SSNHL is an otologic emergency which requires prompt diagnosis and institution of management in order to optimise the chance of recovery. It is theorised that most cases are related to the reactivation of a virus within the inner ear, but microvascular disease, other infective agents, autoimmune processes and tumours also are occasionally implicated. The patient must be thoroughly informed as to the limitations of current treatments. Bilateral sudden sensorineural hearing loss is much rarer, but is more likely to be associated with significant systemic disease.41

 

Rehabilitation

 

It must be noted that the sudden loss of hearing can cause a significant psychologic impact and this in of itself must be addressed and managed.

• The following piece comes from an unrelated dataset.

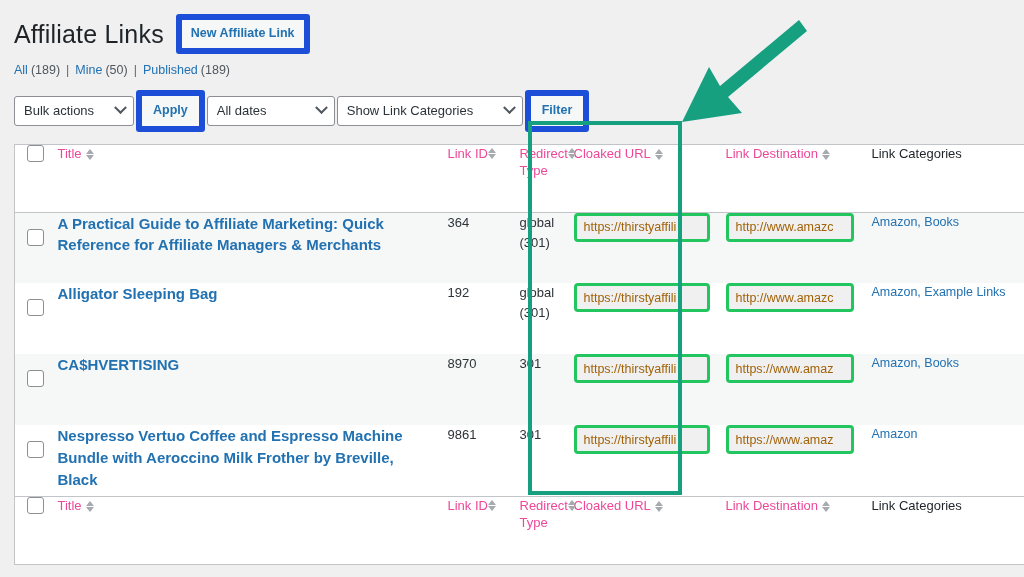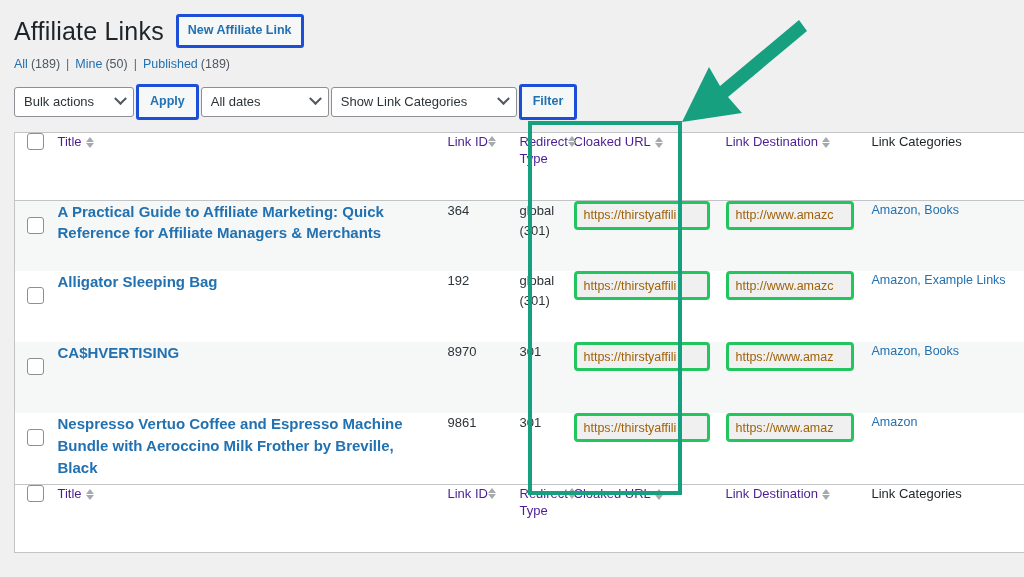"New Affiliate Link" .btn-secondary { border: 3px solid #1d4ed8 -> 6px solid #1d4ed8 }
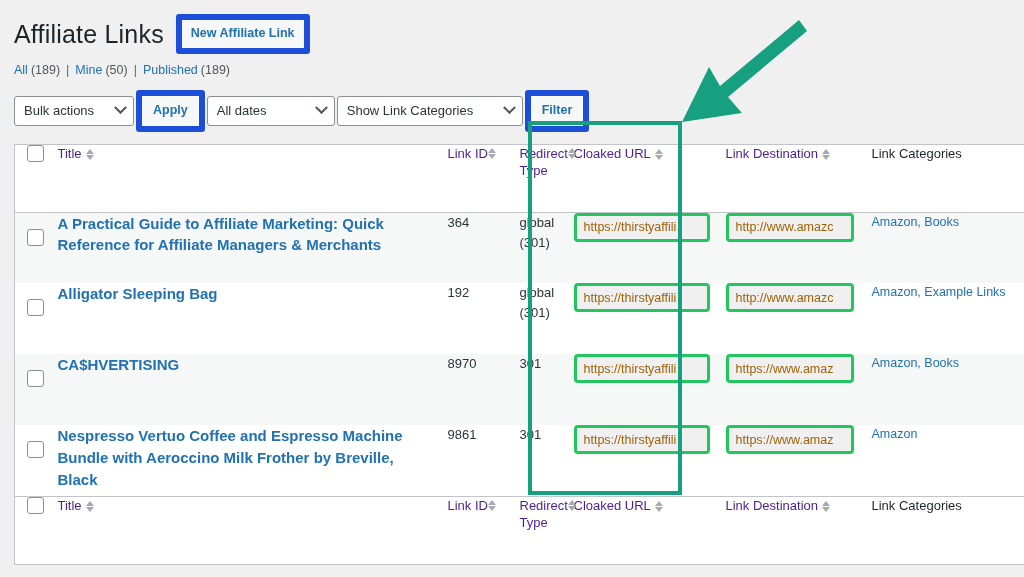"Title" .th-link { color: #4c1d95 -> #ec4899 }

Consideration must be given to hearing rehabilitation. Assistive listening devices and hearing aids are useful when there is measurable hearing. BiCross or a bone anchored hearing aid, BAHA is an option when there is a residual severe sensorineural hearing loss. It provides the sensation of binaural hearing in a majority of cases by re-routing a signal to the contra-lateral ear.42,43 The other option is cochlear implantation. This allows stimulation of the damaged cochlear allowing true binaural hearing, and is especially useful if tinnitus is a particular problem.44-47

Vestibular rehabilitation is also an important component in the management of this condition, if the balance is also affected.